Çocukluğuma İnecek Miyiz?
Şart değil. Pek çok kişi psikoterapiye gitmenin çocukluk yaşantılarına inmek ve oradaki en kötü olayları konuşmak olduğunu düşünür. Bu bir efsanedir. Bu hem terapistin yaklaşımına hem de kişinin beklenti ve hedeflerine göre değişir. Bu kişinin hedefine bağlı olarak geçmiş üzerinden olabileceği gibi, şimdiki zaman, gerçeklik ve yaratmayı planladığınız gelecek üzerinden de olabilir.
Psikoterapi Ne Kadar Sürecek?
Bu kişiden kişiye, ele alınacak konulara, beklenti ve hedeflere göre değişir. Danışan kişinin ihtiyaçları bu noktada çok önemlidir. Tek seferlik bir görüşme mi yoksa yaşamın bazı evrelerinde ruhsal sağlığı dengede tutmak adına bir süreliğine destek mi olacak? Bu durum tamamen kişinin ihtiyaçlarına göre şekillenir.
Neden Bir Psikoloğa Gitmeliyim? Bir Arkadaş ya da Yakınımla Konuşmak Yeterli Olmaz Mı?
Eğer ilgili, destekleyici, kabul edici bir çevredeyseniz, bu kişilere duygularınızı, hayallerinizi ve hedeflerinizi açıklıkla anlatıp destek görüyorsanız şanslısınız! Bu kişiler sizlerle içgörülerini paylaşıp cesaretlendirerek en büyük destekçiniz olacaktır. Fakat sizi tanıyan kimseler bazen tamamen objektif olamayabilirler. Örneğin, kariyer değişikliği yapmak istiyorsunuz ve bu hayalinizi eşinizle paylaştınız. Eşiniz sizi belki %100 destekler ve elinden gelenin en iyisini yapar. Fakat o da bu değişikliğin, kendi hayatını, standartlarınızı ya da gelir durumunuzu etkileyip etkilemeyeceğine dair endişe ve kaygı yaşayabilir. Bu duygular eşinizi sizi dinlemekten ve objektif olarak desteklemekten alıkoyabilir.
Bu gibi durumlarda psikoterapistle çalışmak oldukça kıymetlidir.

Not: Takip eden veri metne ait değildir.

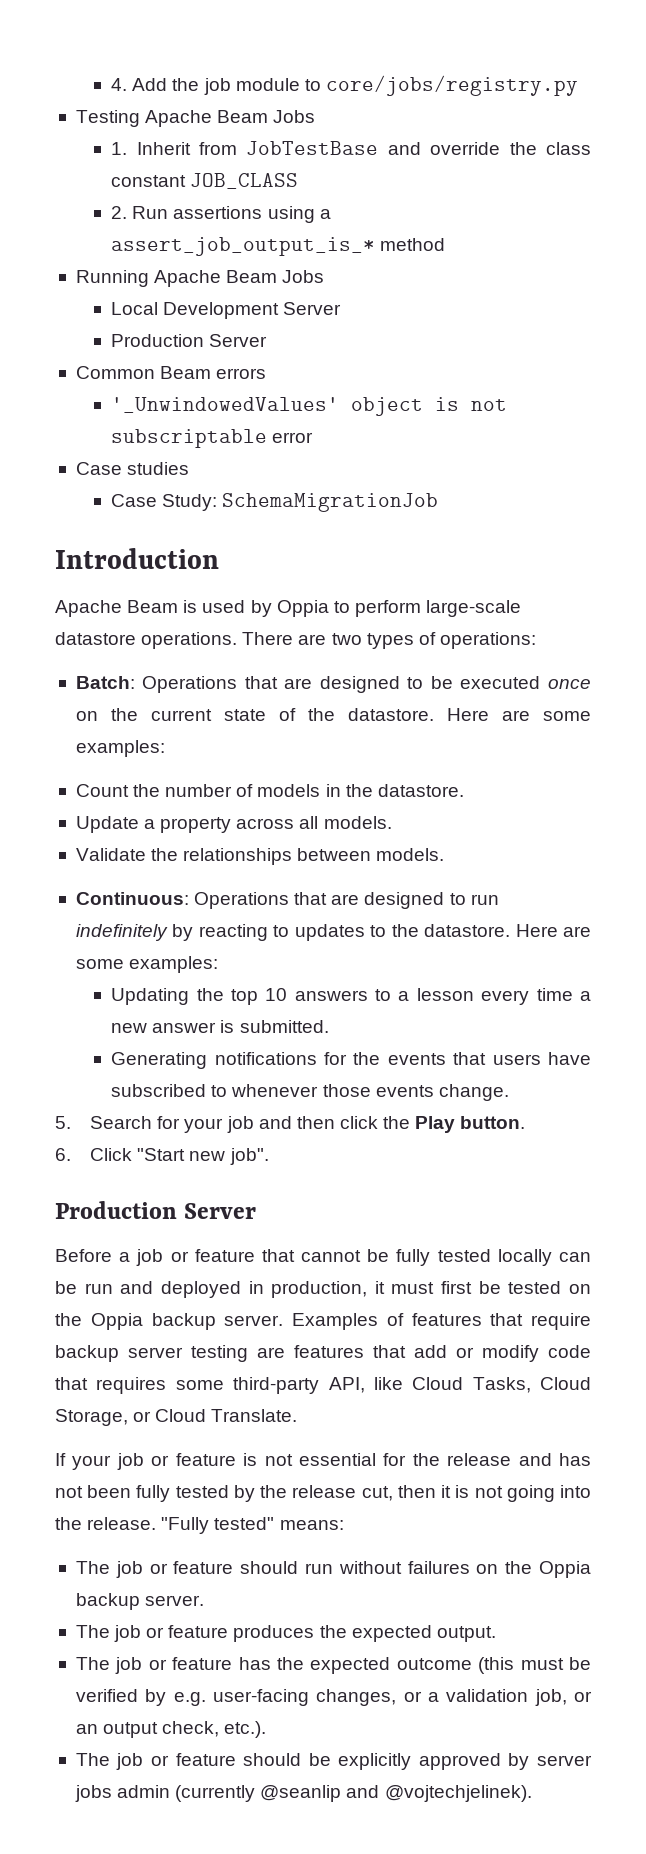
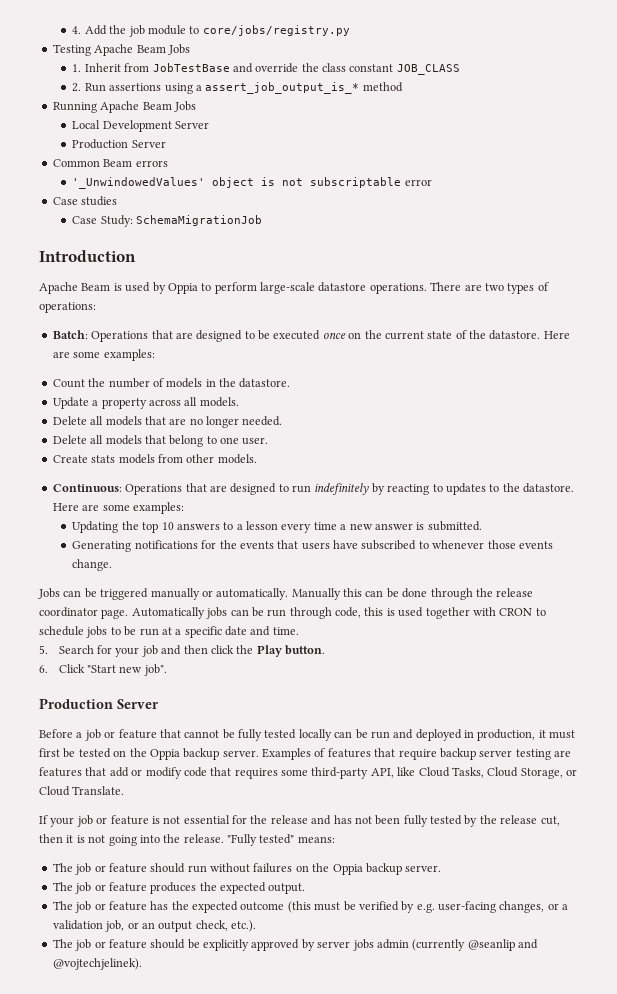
- Validate the relationships between models.
+ Delete all models that are no longer needed.
+ Delete all models that belong to one user.
+ Create stats models from other models.
+ Jobs can be triggered manually or automatically. Manually this can be done through the release coordinator page. Automatically jobs can be run through code, this is used together with CRON to schedule jobs to be run at a specific date and time.

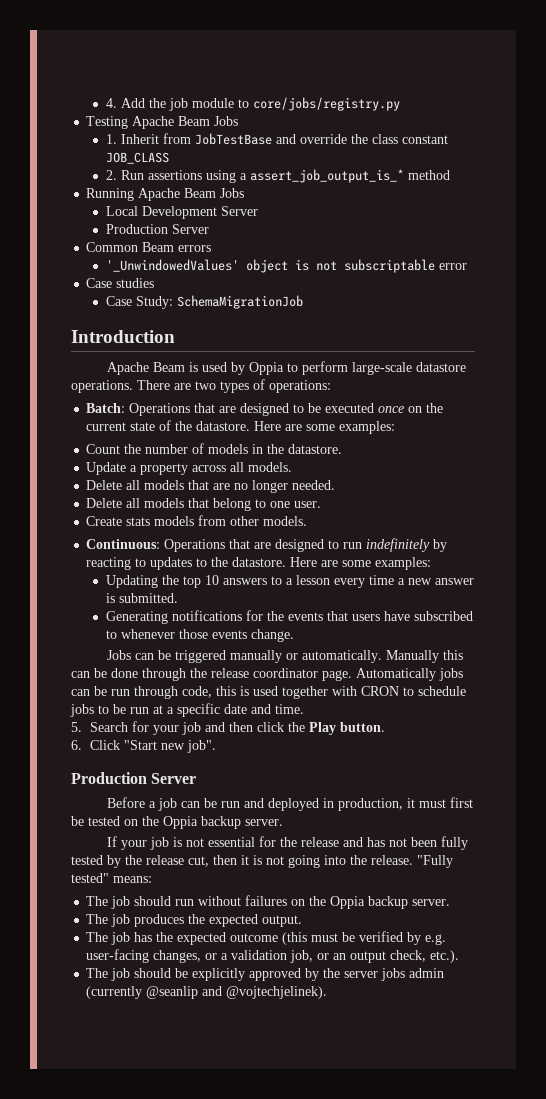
- Before a job or feature that cannot be fully tested locally can be run and deployed in production, it must first be tested on the Oppia backup server. Examples of features that require backup server testing are features that add or modify code that requires some third-party API, like Cloud Tasks, Cloud Storage, or Cloud Translate.
+ Before a job can be run and deployed in production, it must first be tested on the Oppia backup server.
- If your job or feature is not essential for the release and has not been fully tested by the release cut, then it is not going into the release.
+ If your job is not essential for the release and has not been fully tested by the release cut, then it is not going into the release.
- The job or feature should run without failures on the Oppia backup server.
+ The job should run without failures on the Oppia backup server.
- The job or feature produces the expected output.
+ The job produces the expected output.
- The job or feature has the expected outcome (this must be verified by e.g. user-facing changes, or a validation job, or an output check, etc.).
+ The job has the expected outcome (this must be verified by e.g. user-facing changes, or a validation job, or an output check, etc.).
- The job or feature should be explicitly approved by server jobs admin (currently @seanlip and @vojtechjelinek).
+ The job should be explicitly approved by the server jobs admin (currently @seanlip and @vojtechjelinek).

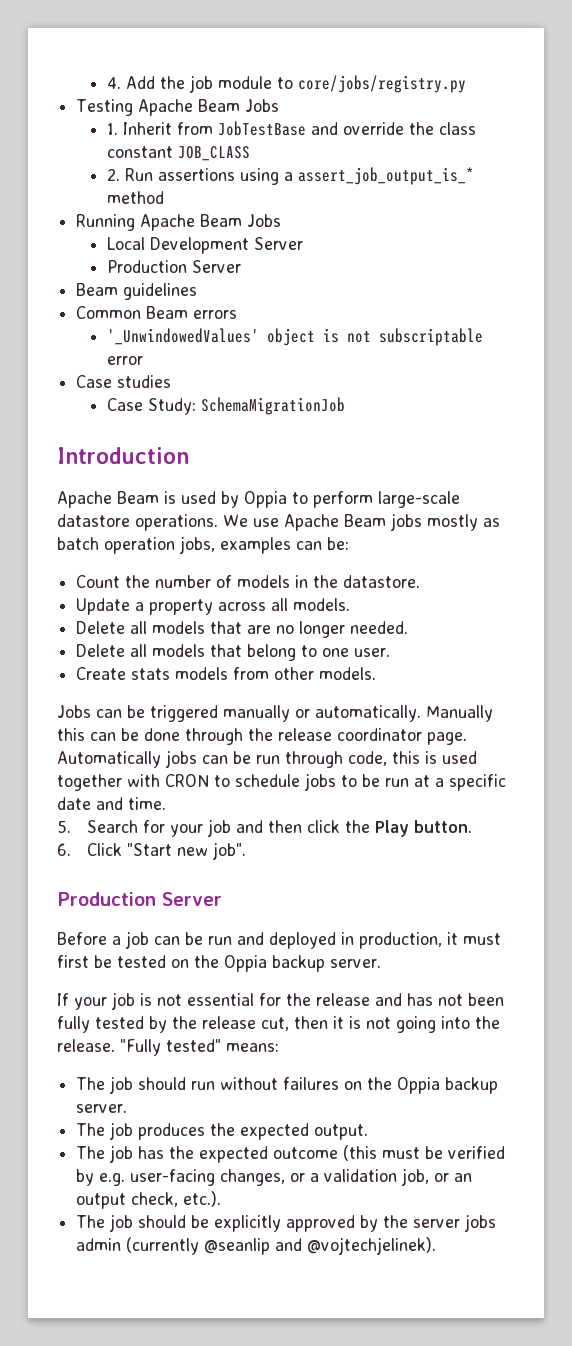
+ Beam guidelines
- There are two types of operations:
- Batch: Operations that are designed to be executed once on the current state of the datastore. Here are some examples:
+ We use Apache Beam jobs mostly as batch operation jobs, examples can be:
- Continuous: Operations that are designed to run indefinitely by reacting to updates to the datastore. Here are some examples:
- Updating the top 10 answers to a lesson every time a new answer is submitted.
- Generating notifications for the events that users have subscribed to whenever those events change.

Tam anlamıyla ne hissettiğinizi, istediğinizi anlatabileceğiniz, size kendi kaygılarını yüklemeyecek, ne yapıp yapmamanız gerektiğini söylemeyecek benzersiz bir ilişki kurabilirsiniz. Ayrıca konuşmalarınızda karşınızdaki kişiyi kırıp kırmadığınıza dair endişeler de taşımazsınız ve tamamen dürüst olabilirsiniz.
Sonuç olarak terapiye gitmek problemlerinizi çözmek, hedefler koymak ve bu hedefler doğrultusunda adımlar atmak, iletişim becerilerinizi geliştirmek, duygularınızı kontrol ve ifade etmek, stresinizi yönetmek ve bunun gibi pek çok alanda gelişim göstermek için değerli bir araç olabilir.